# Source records
###
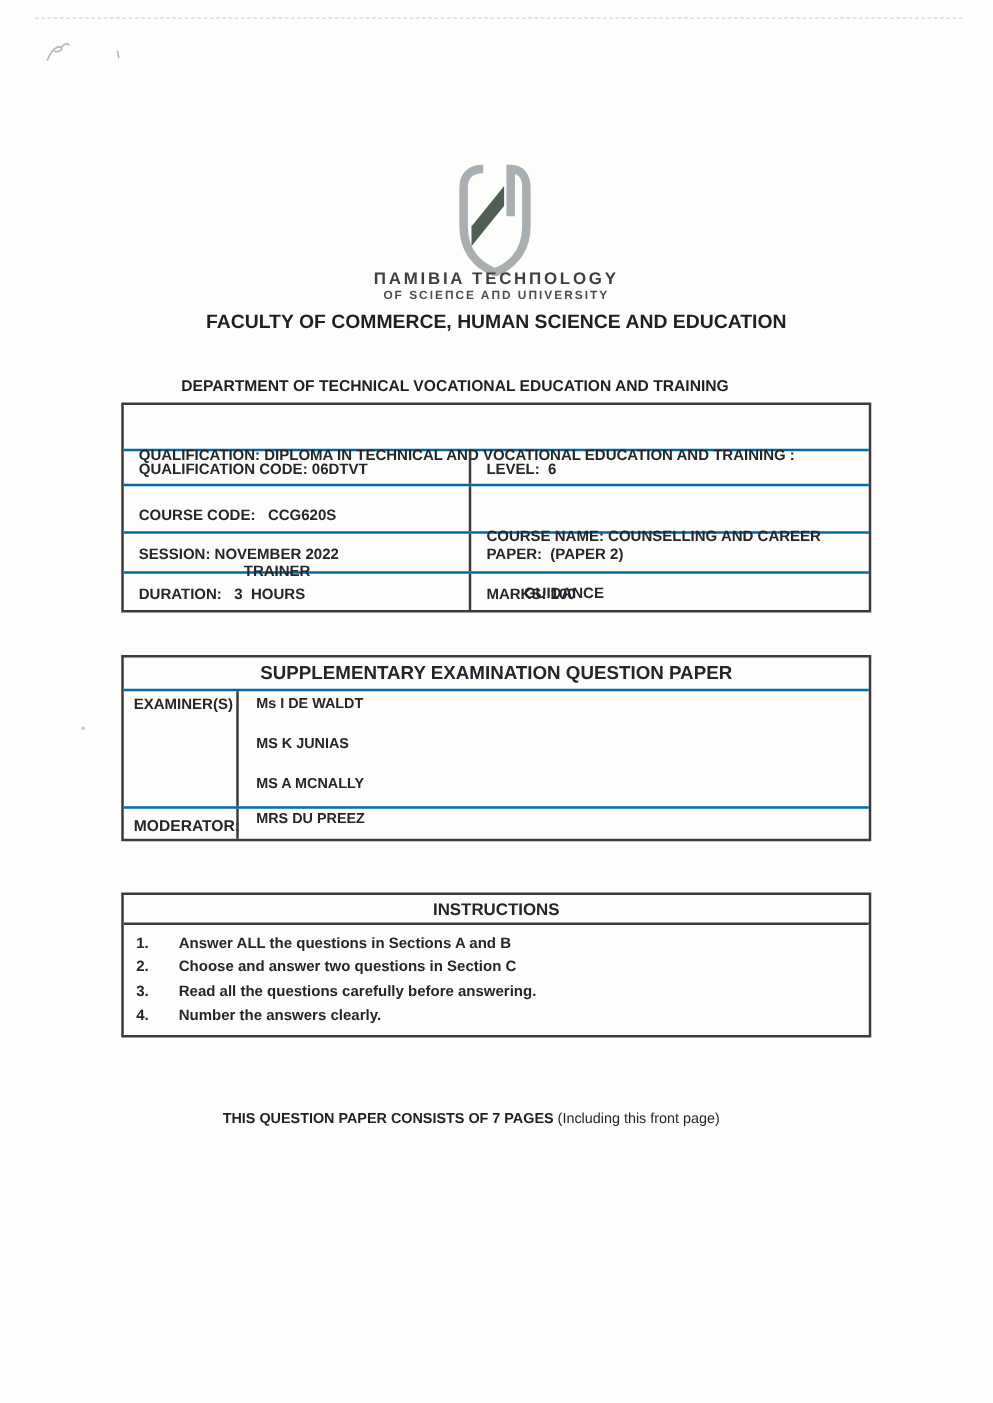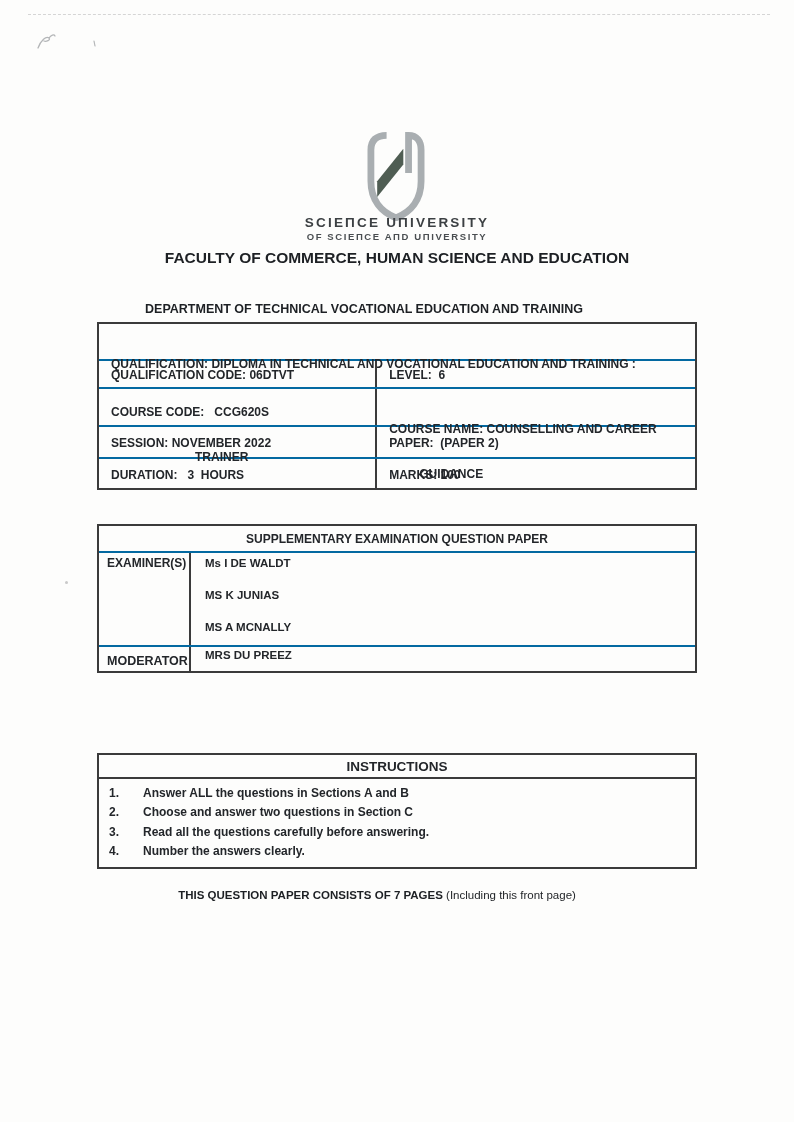--- a/index.html
+++ b/index.html
@@ -111,7 +111,7 @@
     <path d="M31,6 C21,6 16,11 16,20 L16,50 C16,68 26,79.5 40,85 C54,79.5 64,68 64,50 L64,20 C64,12 60,6 52,6 L52,42" stroke="#a9aeb1" stroke-width="6.5" fill="none"></path>
     <polygon points="22,50 47,19 47,34 22,65" fill="#4f5d53"></polygon>
   </svg>
-  <div class="wordmark1">SCIEΠCE UΠIVERSITY</div>
+  <div class="wordmark1">ΠAMIBIA TECHΠOLOGY</div>
   <div class="wordmark2">OF SCIEΠCE AΠD UΠIVERSITY</div>
 
   <div class="faculty">FACULTY OF COMMERCE, HUMAN SCIENCE AND EDUCATION</div>

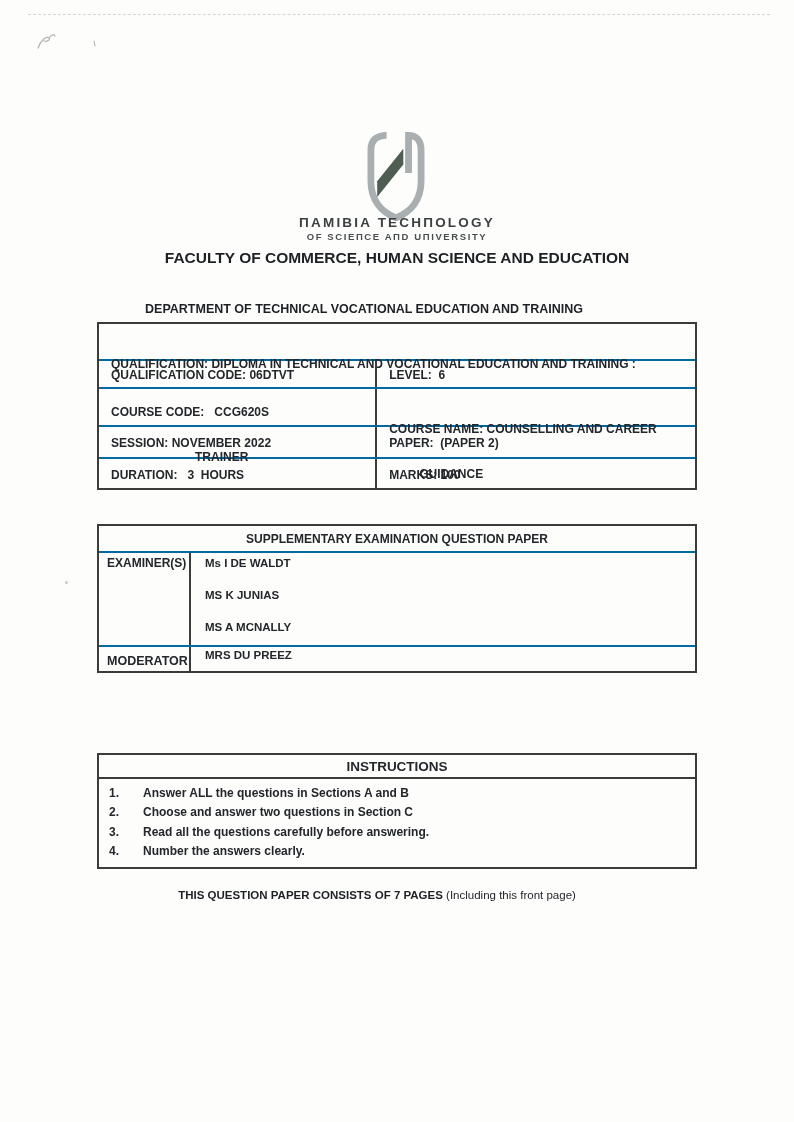--- a/index.html
+++ b/index.html
@@ -66,7 +66,7 @@
   
   #exam-table{top:524px;}
   .t2-head{height:25px;display:flex;align-items:center;justify-content:center;
-           font-weight:bold;font-size:12px;}
+           font-weight:bold;font-size:15px;}
   .t2-body{height:94px;}
   .t2-left{width:90px;padding:3px 4px 0 8px;font-weight:bold;font-size:12px;}
   .t2-right{flex:1;padding:3px 8px 0 14px;}

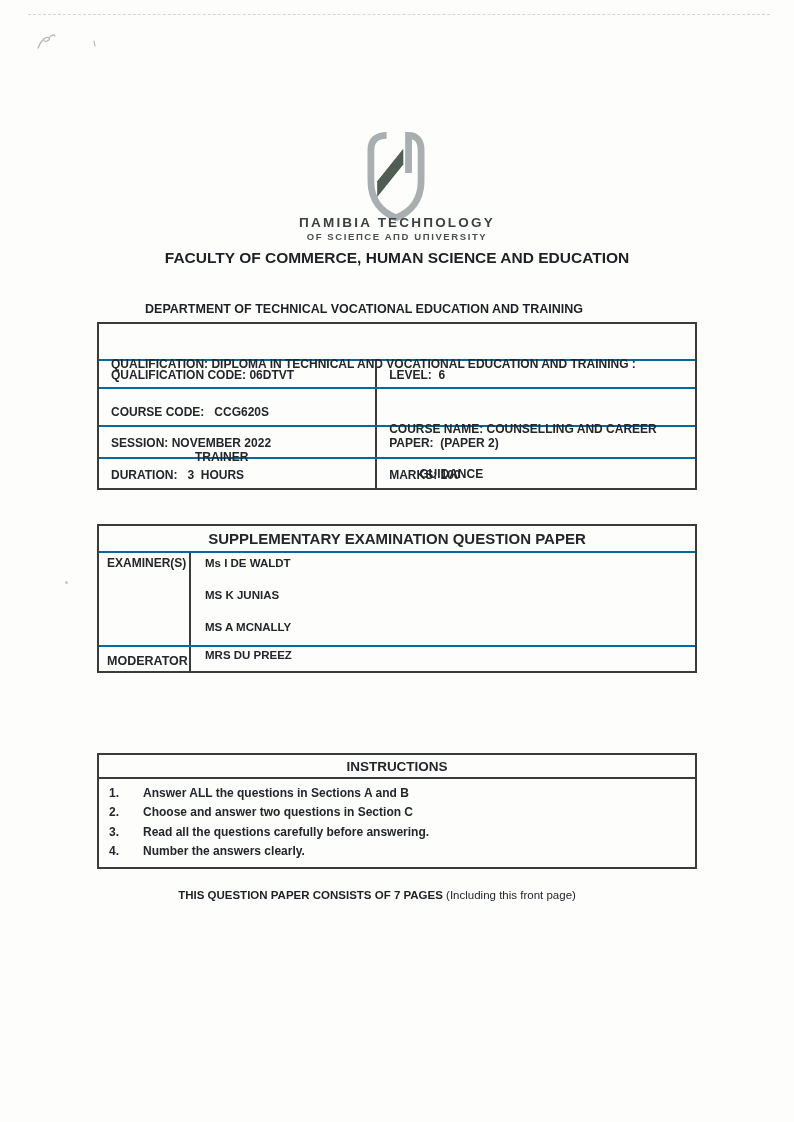--- a/index.html
+++ b/index.html
@@ -76,7 +76,7 @@
   .t2-mod .t2-right{padding-top:2px;font-weight:bold;font-size:11.5px;}
 
   
-  #instr-table{top:753px;}
+  #instr-table{top:714px;}
   .t3-head{height:24px;display:flex;align-items:center;justify-content:center;
            font-weight:bold;font-size:13.5px;border-bottom:2px solid #3b3b3b;}
   .t3-list{padding-top:4px;padding-bottom:6px;}

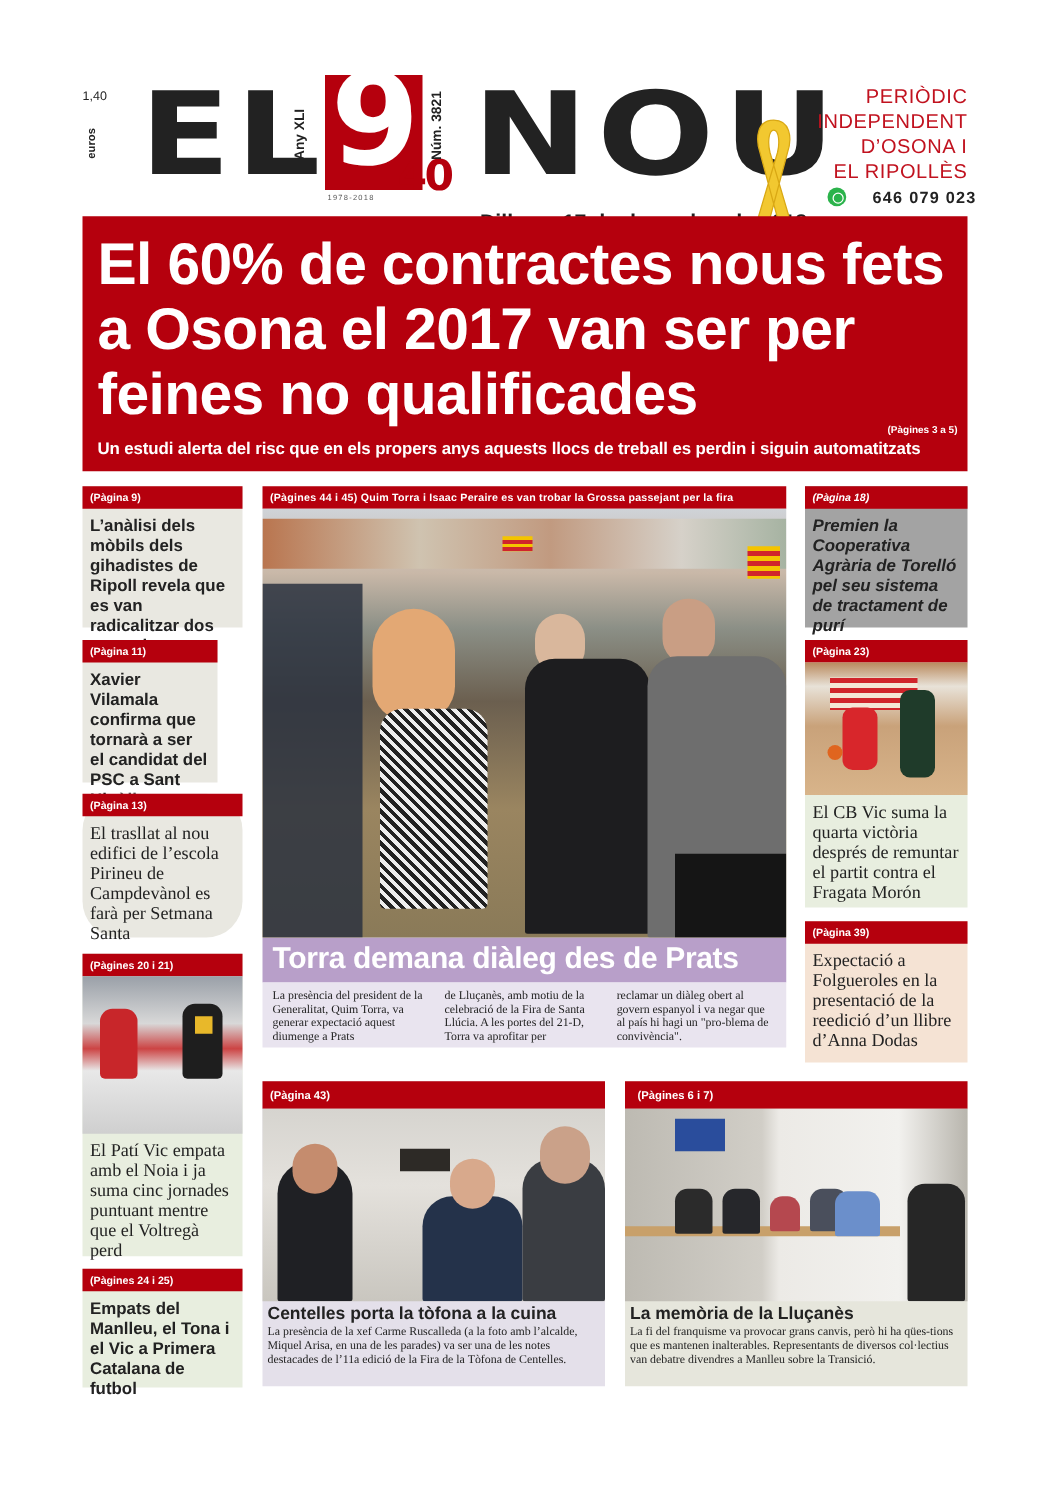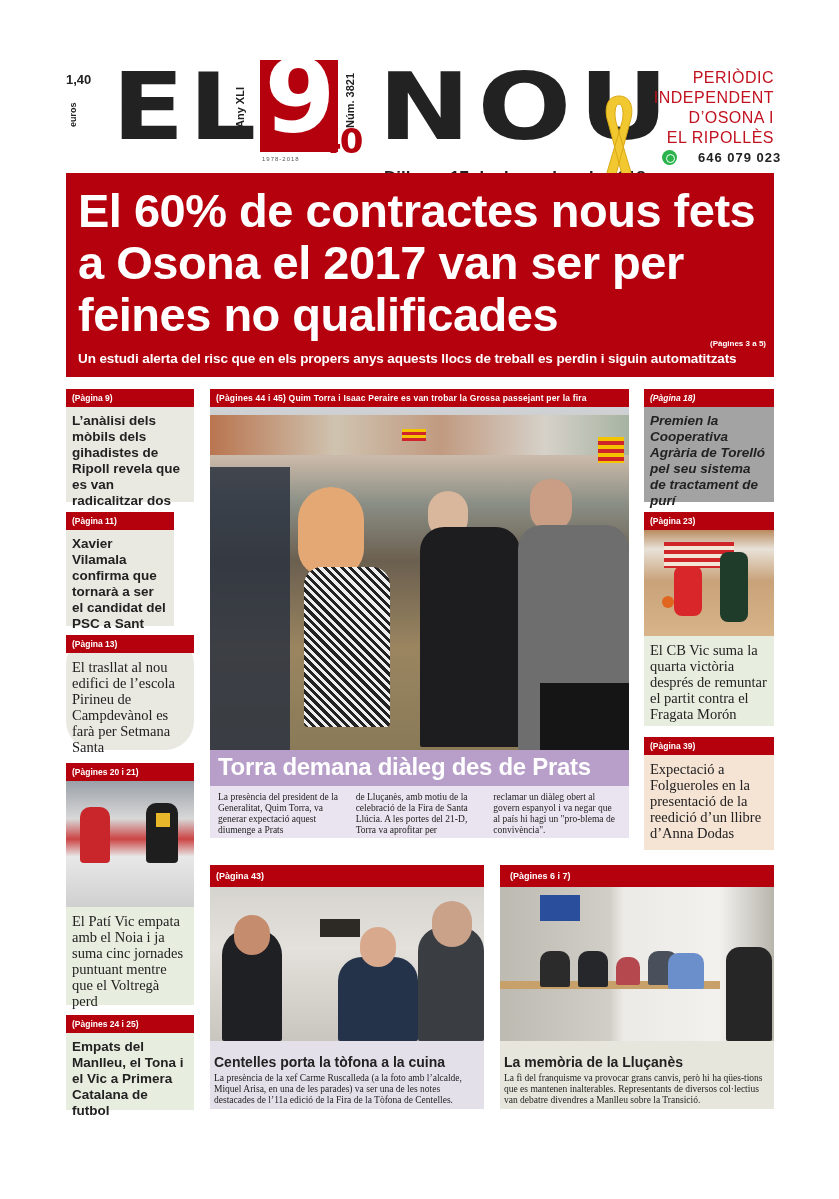--- a/index.html
+++ b/index.html
@@ -9,7 +9,7 @@
   .abs { position: absolute; }
 
   
-  .price { left: 66px; top: 72px; font-size: 13px; font-weight: bold; color: #222; }
+  .price { left: 66px; top: 72px; font-size: 10px; font-weight: normal; color: #222; }
   .euros { left: 68px; top: 92px; width: 40px; font-size: 9px; font-weight: bold; transform: rotate(-90deg); transform-origin: left top; top: 127px; }
   .logo-el { left: 112px; top: 62px; font-family: "DejaVu Sans", sans-serif; font-weight: bold; font-size: 92px; letter-spacing: 4px; color: #222; line-height: 1; transform: scaleX(1.15); transform-origin: left top; }
   .any { left: 234px; top: 128px; font-size: 11px; font-weight: bold; transform: rotate(-90deg); transform-origin: left top; white-space: nowrap; }

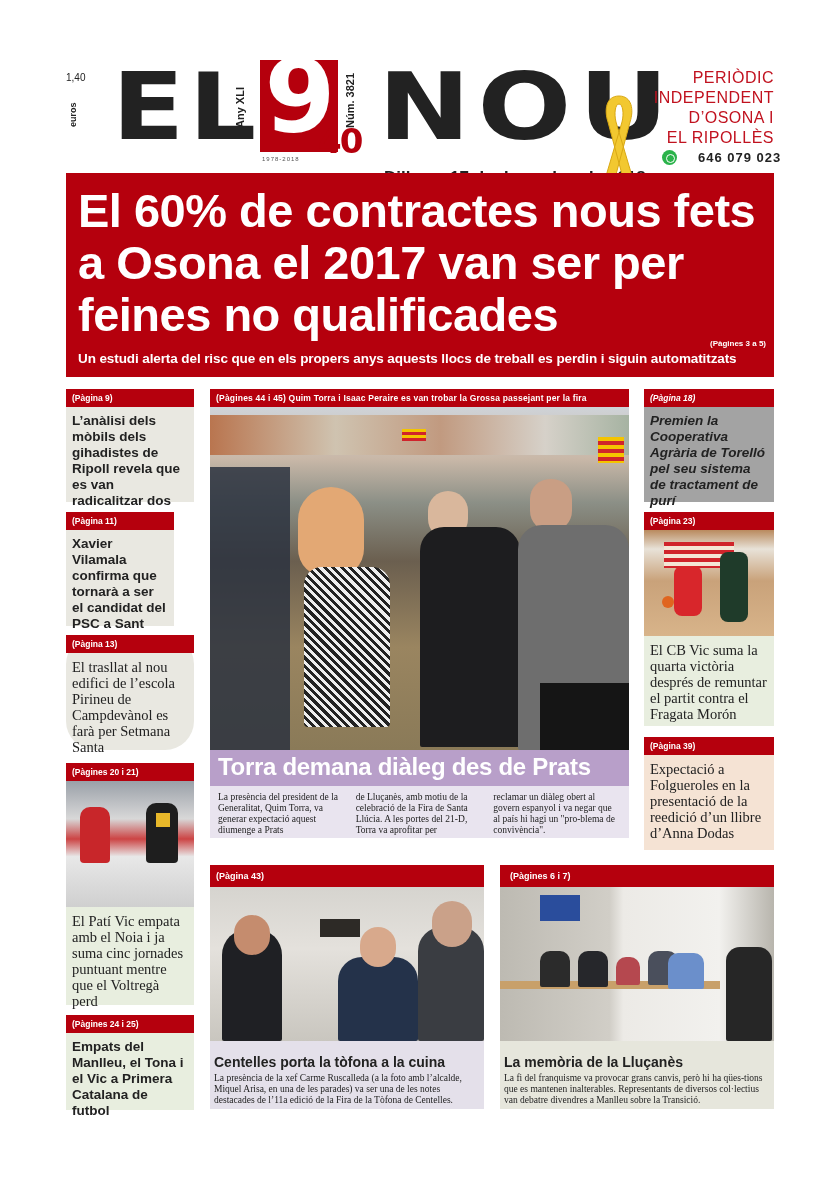--- a/index.html
+++ b/index.html
@@ -52,7 +52,7 @@
   .main-headline { background: #b89fc9; color: #fff; font-weight: bold; font-size: 24px; line-height: 34px; height: 36px; padding-left: 8px; letter-spacing: -0.3px; }
   .main-body { background: #e9e4ef; padding: 6px 8px; display: grid; grid-template-columns: 1fr 1fr 1fr; gap: 10px; font-family: "Liberation Serif", serif; font-size: 9.5px; line-height: 11px; color: #222; height: 52px; }
 
-  .bottom-head { font-weight: bold; font-size: 14px; line-height: 18px; padding: 12px 4px 0 4px; color: #222; }
+  .bottom-head { font-weight: bold; font-size: 14px; line-height: 18px; padding: 0 4px 0 4px; color: #222; }
   .bottom-body { font-family: "Liberation Serif", serif; font-size: 9.5px; line-height: 11px; padding: 2px 4px 6px 4px; color: #222; }
 </style>
 </head>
###
# TASK TO CARRY OUT
Find the lines above that contain the word "class" and collect them.

# SOLUTION FOR THIS PROBLEM
-  <div class="wordmark1">SCIEΠCE UΠIVERSITY</div>
+  <div class="wordmark1">ΠAMIBIA TECHΠOLOGY</div>
   <div class="wordmark2">OF SCIEΠCE AΠD UΠIVERSITY</div>
   <div class="faculty">FACULTY OF COMMERCE, HUMAN SCIENCE AND EDUCATION</div>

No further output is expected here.